AUTHOR=Li Yuqing , Zhao Wanjun , Yang Qi 

TITLE=Effects of high-intensity interval training and moderate-intensity continuous training on mitochondrial dynamics in human skeletal muscle

JOURNAL=Frontiers in Physiology

VOLUME=Volume 16 - 2025

YEAR=2025

URL=https://www.frontiersin.org/journals/physiology/articles/10.3389/fphys.2025.1554222

DOI=10.3389/fphys.2025.1554222

ISSN=1664-042X

ABSTRACT=Exercise and physical activity confer health advantages, in part, by enhancing skeletal muscle mitochondrial respiratory function. The objective of this study is to analyze the impacts of high-intensity interval training (HIIT) and moderate-intensity continuous training (MICT) on the dynamics and functionality of the mitochondrial network within skeletal muscle. 20 young male participants were assigned to either HIIT or MICT group. Initial assessments of exercise-related indicators were conducted, followed by skeletal muscle biopsies from the vastus lateralis before, 1 day after, and 6 weeks post-experiment. We utilized multi-dimensional myofiber imaging to analyze mitochondrial morphology and arrangement, and assessed citrate synthase activity, complex I activity, and dynamics-related mRNA. Both training modalities increased VO2max, Wmax, citrate synthase and complex I activities, mitochondrial content, and volume density, though the changes differed between the two groups. 6 weeks training induced remodeling of the mitochondrial network within skeletal muscle. Before training, the network appeared sparse and punctate. After MICT, it adopted a grid-like structure with partially robust longitudinal connections. In contrast, HIIT resulted in a less obvious grid structure but showed a stronger longitudinally oriented network. Training also increased mRNA expression of mitochondrial fusion proteins and decreased fission protein expression, with these effects being more pronounced in HIIT. Similarly, peroxisome proliferator-activated receptor γ coactivator 1-alpha mRNA expression showed a comparable trend, though the changes differed between 1 day and 6 weeks of training.

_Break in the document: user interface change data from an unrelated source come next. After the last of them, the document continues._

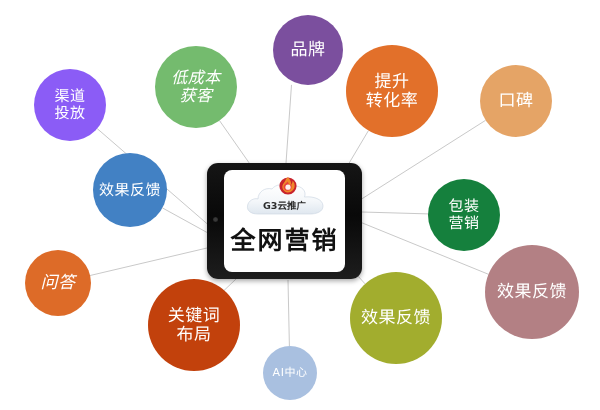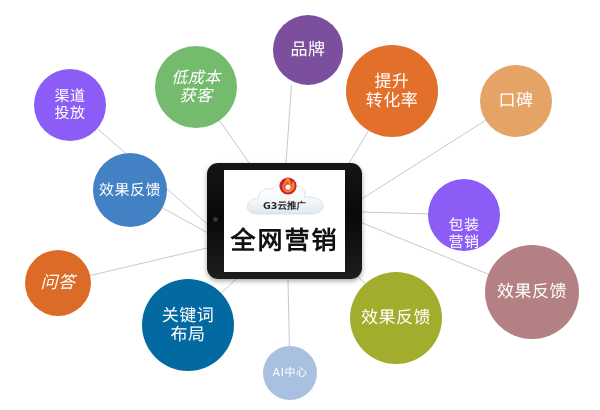"G3云推广" #tablet-screen { border-radius: 0 -> 8px }
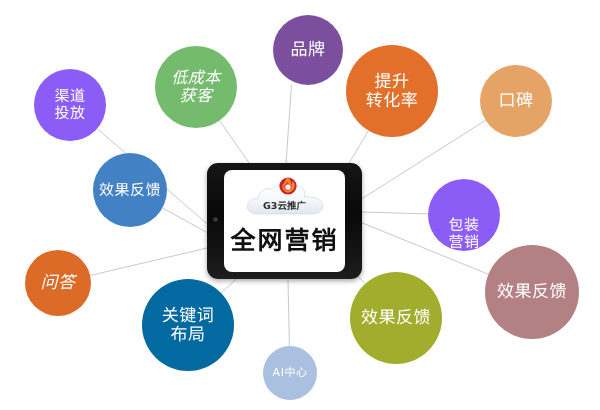"包装" div.node { align-items: flex-end -> none; background: #8b5cf6 -> #15803d }
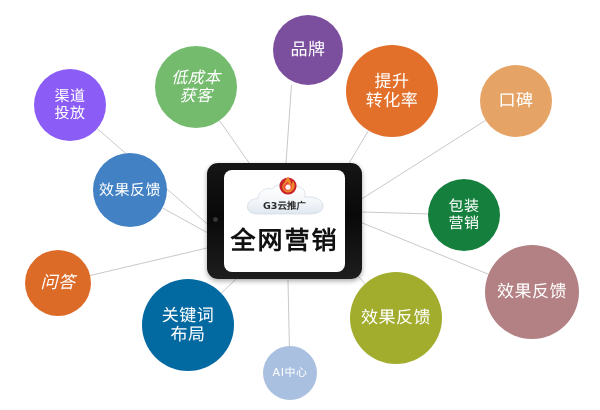"关键词" div.node { background: #0369a1 -> #c2410c; left: 142px -> 148px }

In conclusion, HIIT and MICT induce distinct mitochondrial adaptation in skeletal muscle, reflected in different network remodeling and molecular pathways. These findings may be due to HIIT’s more pronounced effect on mitochondrial dynamics or respiratory function, but the study has only conducted preliminary observational experiments and further evidence is required for confirmation.